Но, тем не менее, что-то в нем желало властвовать, в той или иной форме. И то и дело после жалких приступов стыда он, вновь воспряв и окрепнув упрямой своей душой, чувствовал в себе силы начать все сначала, опять утвердиться в мужской своей гордости и желании воплотить свои тайные душевные стремления.

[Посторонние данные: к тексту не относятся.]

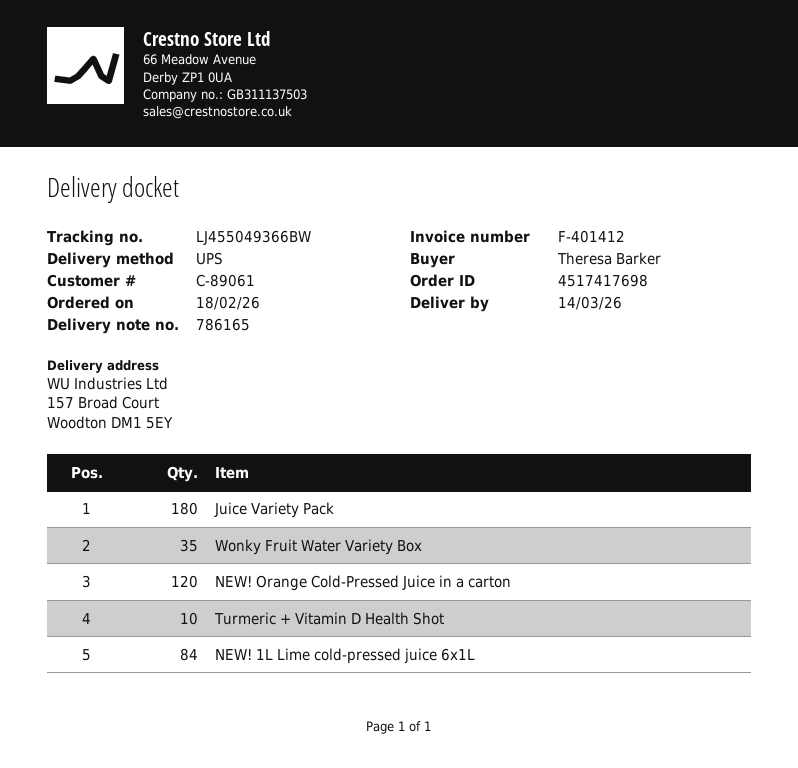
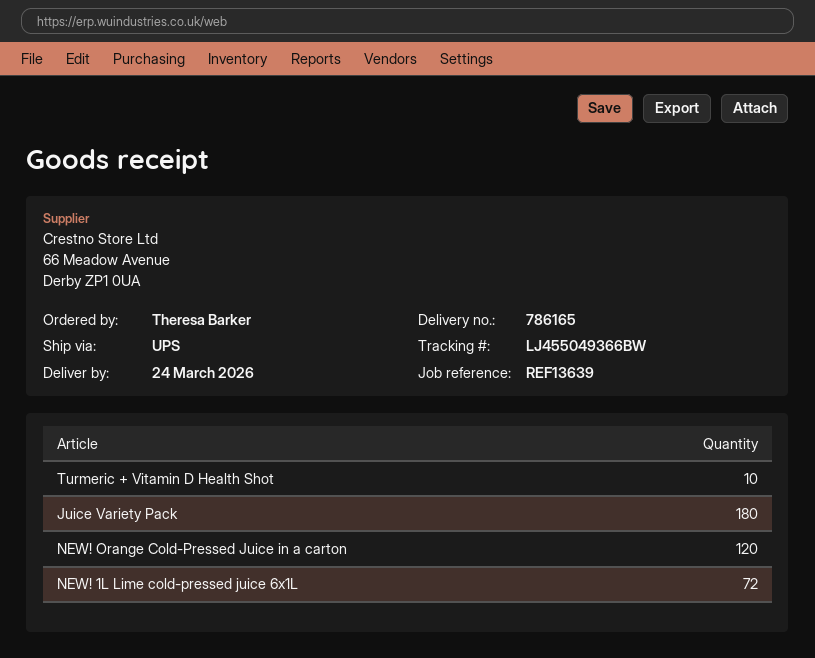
delivery date: 2026-03-14 -> 2026-03-24
Wonky Fruit Water Variety Box: 35 -> none
NEW! 1L Lime cold-pressed juice 6x1L: 84 -> 72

Начав с согласия, они вновь и вновь кончали войной, что едва не доводило их до полного безумия. Он говорил, что она его не уважает. А она лишь смеялась презрительно. Ей казалось, что довольно с него и ее любви.
— А что в тебе прикажешь мне уважать? — спрашивала она.
Он отвечал что-то невнятное, а она, сколько ни билась, не могла найти ответ.
— Почему ты забросил резьбу? — спрашивала она. — Почему не заканчиваешь Адама и Еву?
Но к Адаму и Еве она проявляла равнодушие, и он ни разу не прикоснулся к ним резцом. Она издевалась над Евой, говорила:
— Она похожа на марионетку. Почему она такая маленькая? Ты сделал Адама огромным, как сам Господь Бог, а Еву — просто куклой.
— Какая наглость, — продолжала она, — утверждать, что Женщина была создана из тела Мужчины, когда все мужчины на свете рождены женщинами. Что за наглость это со стороны мужчин, что за спесь!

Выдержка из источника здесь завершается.